- [Exercise directions]:
Your answer must be an exact transcription of every record below, with the pictures omitted.

- [Records provided]:
_ _ _ _ _

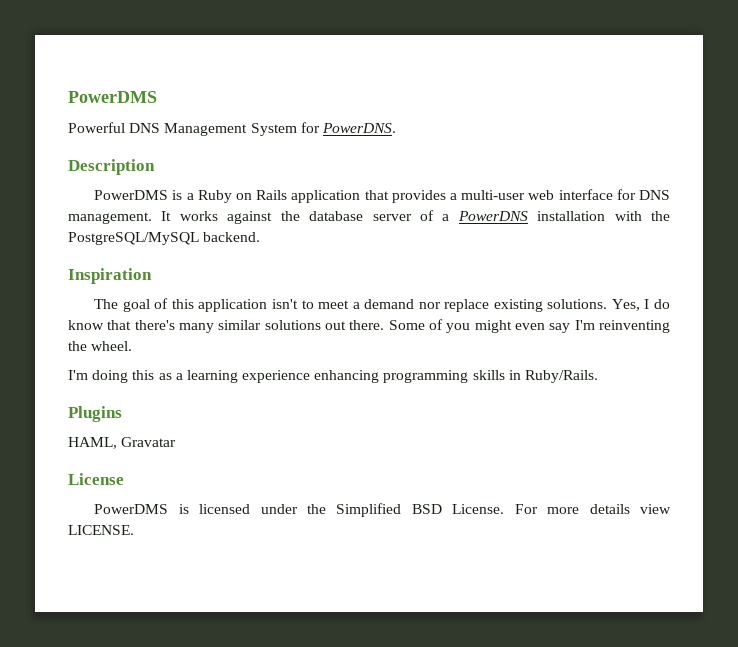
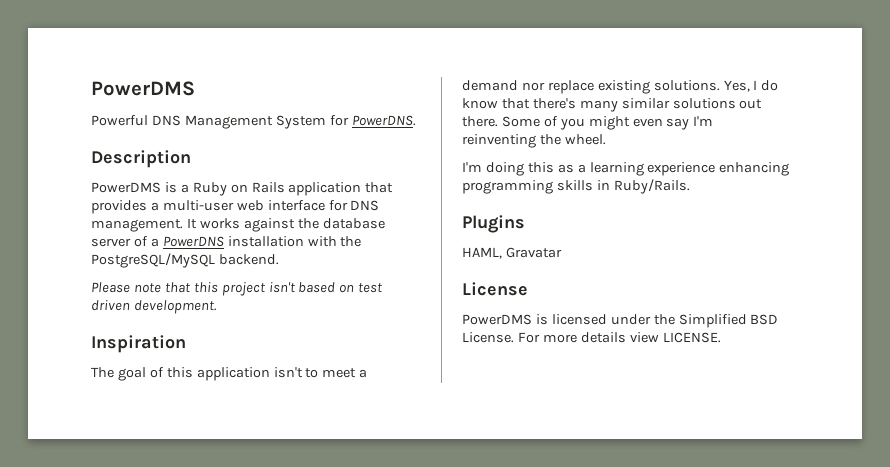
(261, 237) none -> [91,282,384,296] [91,300,217,314] // Please note that this project isn't based on test driven development.

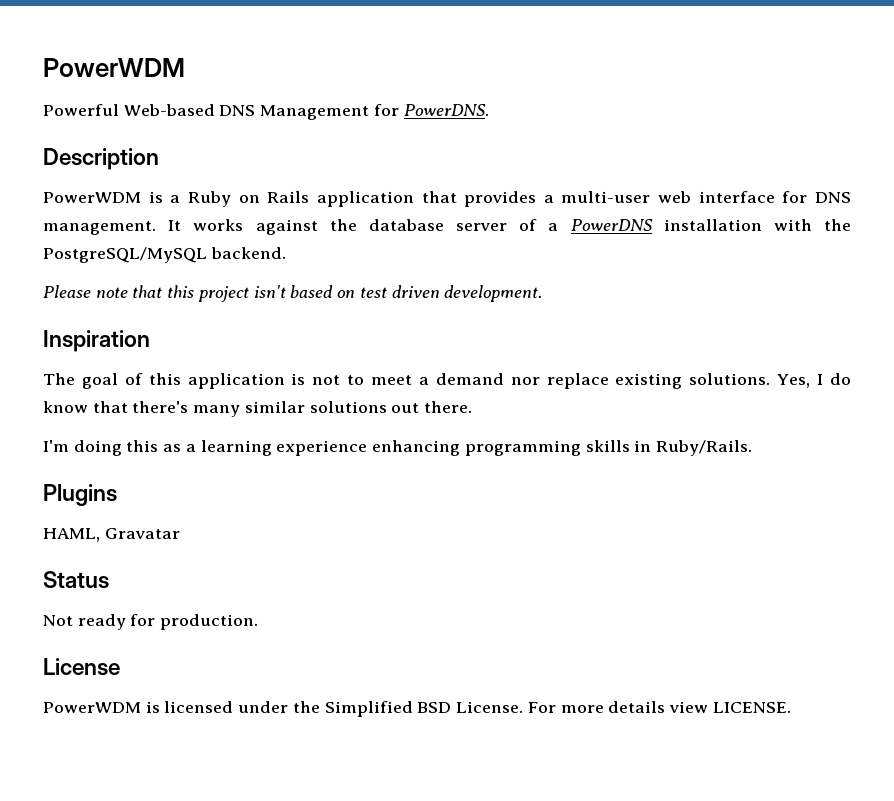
[91,81,195,96] PowerDMS -> [43,58,185,77] PowerWDM
(148, 120) none -> [123,104,215,116] Web-based
[275,115,326,129] System -> (370, 112) none
[91,182,161,193] PowerDMS -> [43,192,141,203] PowerWDM
[273,367,303,378] isn't -> [291,373,341,385] is not
[501,116,714,130] [462,134,606,148] Some of you might even say I'm reinventing the wheel. -> (473, 407) none
(562, 252) none -> [43,571,109,589] [43,614,259,630] // Status // Not ready for production.
[462,314,532,325] PowerDMS -> [43,702,141,713] PowerWDM

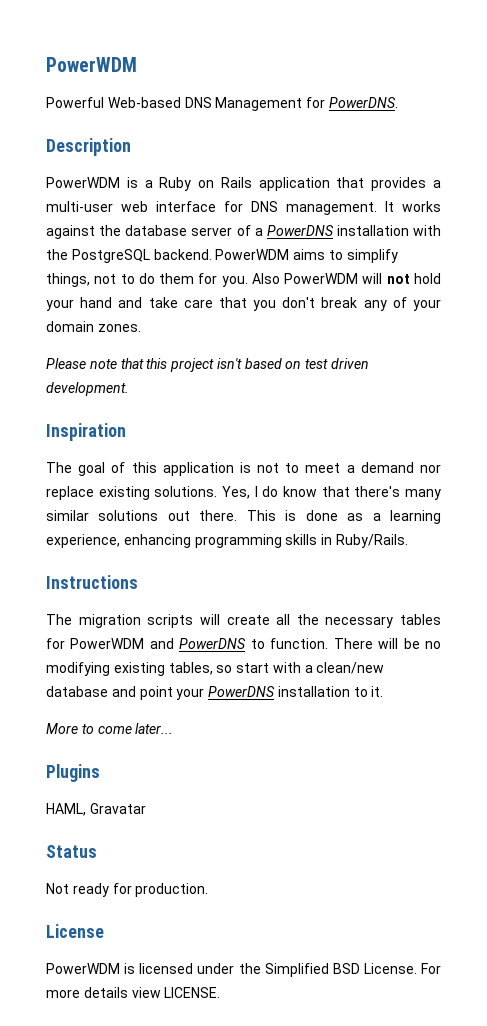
[43,247,207,263] PostgreSQL/MySQL -> [71,249,150,263] PostgreSQL
(286, 253) none -> [215,249,398,263] [46,273,441,287] [46,297,441,311] [46,321,141,332] PowerWDM aims to simplify things, not to do them for you. Also PowerWDM will not hold your hand and take care that you don't break any of your domain zones.
[43,440,159,456] // I'm doing this -> [246,510,338,521] This is done
[276,440,368,456] experience -> [46,534,120,548] experience,
(752, 448) none -> [46,575,138,589] [46,614,441,628] [46,638,442,649] [46,662,385,676] [46,686,384,700] [46,723,174,734] // Instructions // The migration scripts will create all the necessary tables for PowerWDM and PowerDNS to function. There will be no modifying existing tables, so start with a clean/new database and point your PowerDNS installation to it. // More to come later...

_ _ _ _ _

- [Result of the task]:
(261, 237) none -> [91,282,384,296] [91,300,217,314] // Please note that this project isn't based on test driven development.

[91,81,195,96] PowerDMS -> [43,58,185,77] PowerWDM
(148, 120) none -> [123,104,215,116] Web-based
[275,115,326,129] System -> (370, 112) none
[91,182,161,193] PowerDMS -> [43,192,141,203] PowerWDM
[273,367,303,378] isn't -> [291,373,341,385] is not
[501,116,714,130] [462,134,606,148] Some of you might even say I'm reinventing the wheel. -> (473, 407) none
(562, 252) none -> [43,571,109,589] [43,614,259,630] // Status // Not ready for production.
[462,314,532,325] PowerDMS -> [43,702,141,713] PowerWDM

[43,247,207,263] PostgreSQL/MySQL -> [71,249,150,263] PostgreSQL
(286, 253) none -> [215,249,398,263] [46,273,441,287] [46,297,441,311] [46,321,141,332] PowerWDM aims to simplify things, not to do them for you. Also PowerWDM will not hold your hand and take care that you don't break any of your domain zones.
[43,440,159,456] // I'm doing this -> [246,510,338,521] This is done
[276,440,368,456] experience -> [46,534,120,548] experience,
(752, 448) none -> [46,575,138,589] [46,614,441,628] [46,638,442,649] [46,662,385,676] [46,686,384,700] [46,723,174,734] // Instructions // The migration scripts will create all the necessary tables for PowerWDM and PowerDNS to function. There will be no modifying existing tables, so start with a clean/new database and point your PowerDNS installation to it. // More to come later...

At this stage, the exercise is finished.